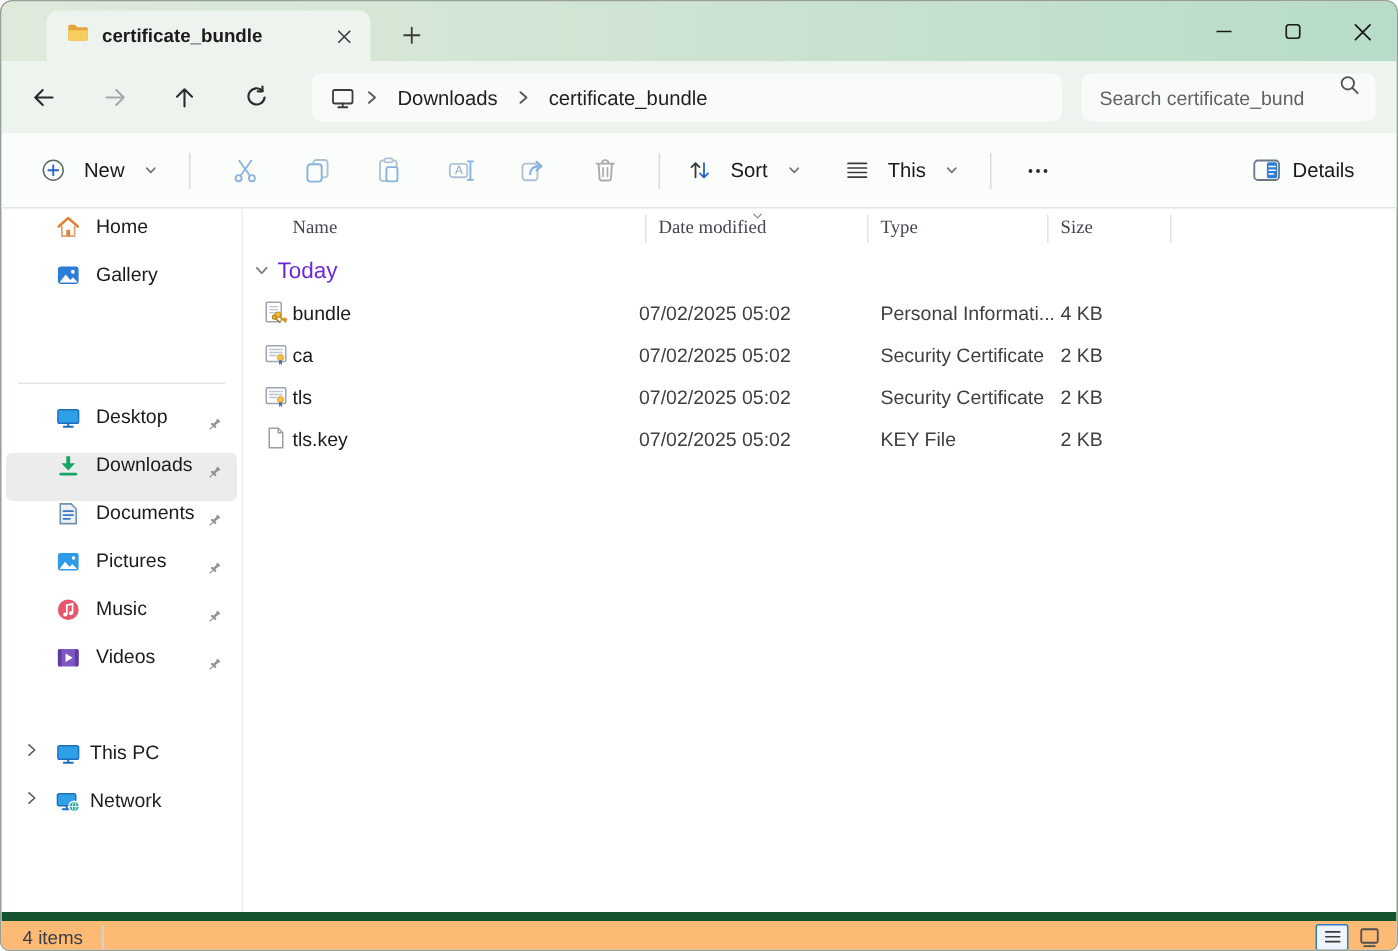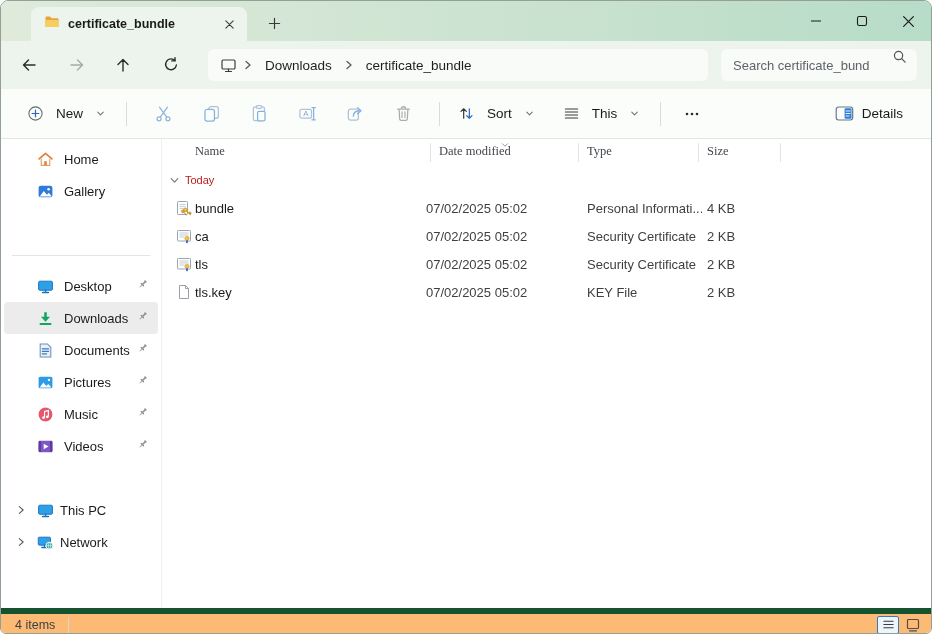--- a/index.html
+++ b/index.html
@@ -69,7 +69,7 @@
   .sidebar { width:160px; height:100%; padding-top:4px; flex:none; }
   .side-item {
     height:32px; margin:0 3px; border-radius:4px;
-    display:flex; align-items:center; padding-left:33px; gap:10px; position:relative;
+    display:flex; align-items:flex-start; padding-left:33px; gap:10px; position:relative;
   }
   .side-item.selected { background:#ececec; }
   .side-item .lbl { font-size:13px; color:#1b1b1b; white-space:nowrap; }

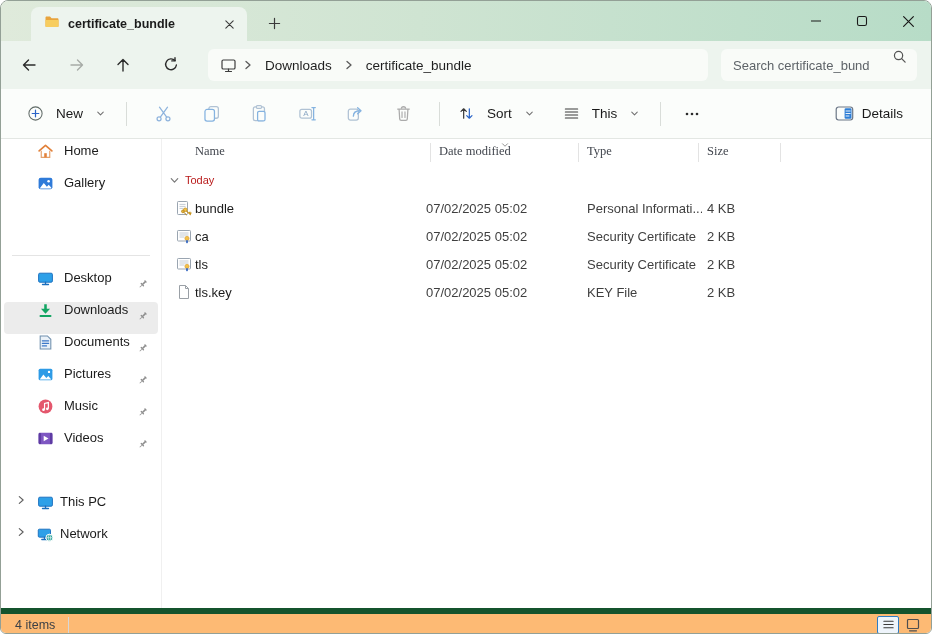--- a/index.html
+++ b/index.html
@@ -87,7 +87,7 @@
   .col-sep { position:absolute; top:4px; width:1px; height:19px; background:#e3e3e3; }
   .sort-caret { position:absolute; left:338px; top:-3px; }
   .group-row { position:absolute; left:0; top:28px; height:26px; display:flex; align-items:center; gap:4px; padding-left:6px; }
-  .group-label { font-size:11px; color:#b91c1c; }
+  .group-label { font-size:15px; color:#6d28d9; }
   .file-row { position:absolute; left:0; width:640px; height:28px; }
   .file-row .ficon { position:absolute; left:14px; top:6px; }
   .fcell { position:absolute; top:7px; font-size:13px; white-space:nowrap; }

■ ■ ■ ■ ■ ■ ■

Look for the word "background" in the data, then return every line that contains it.

Exercise response.
   .side-item.selected { background:#ececec; }
   .col-sep { position:absolute; top:4px; width:1px; height:19px; background:#e3e3e3; }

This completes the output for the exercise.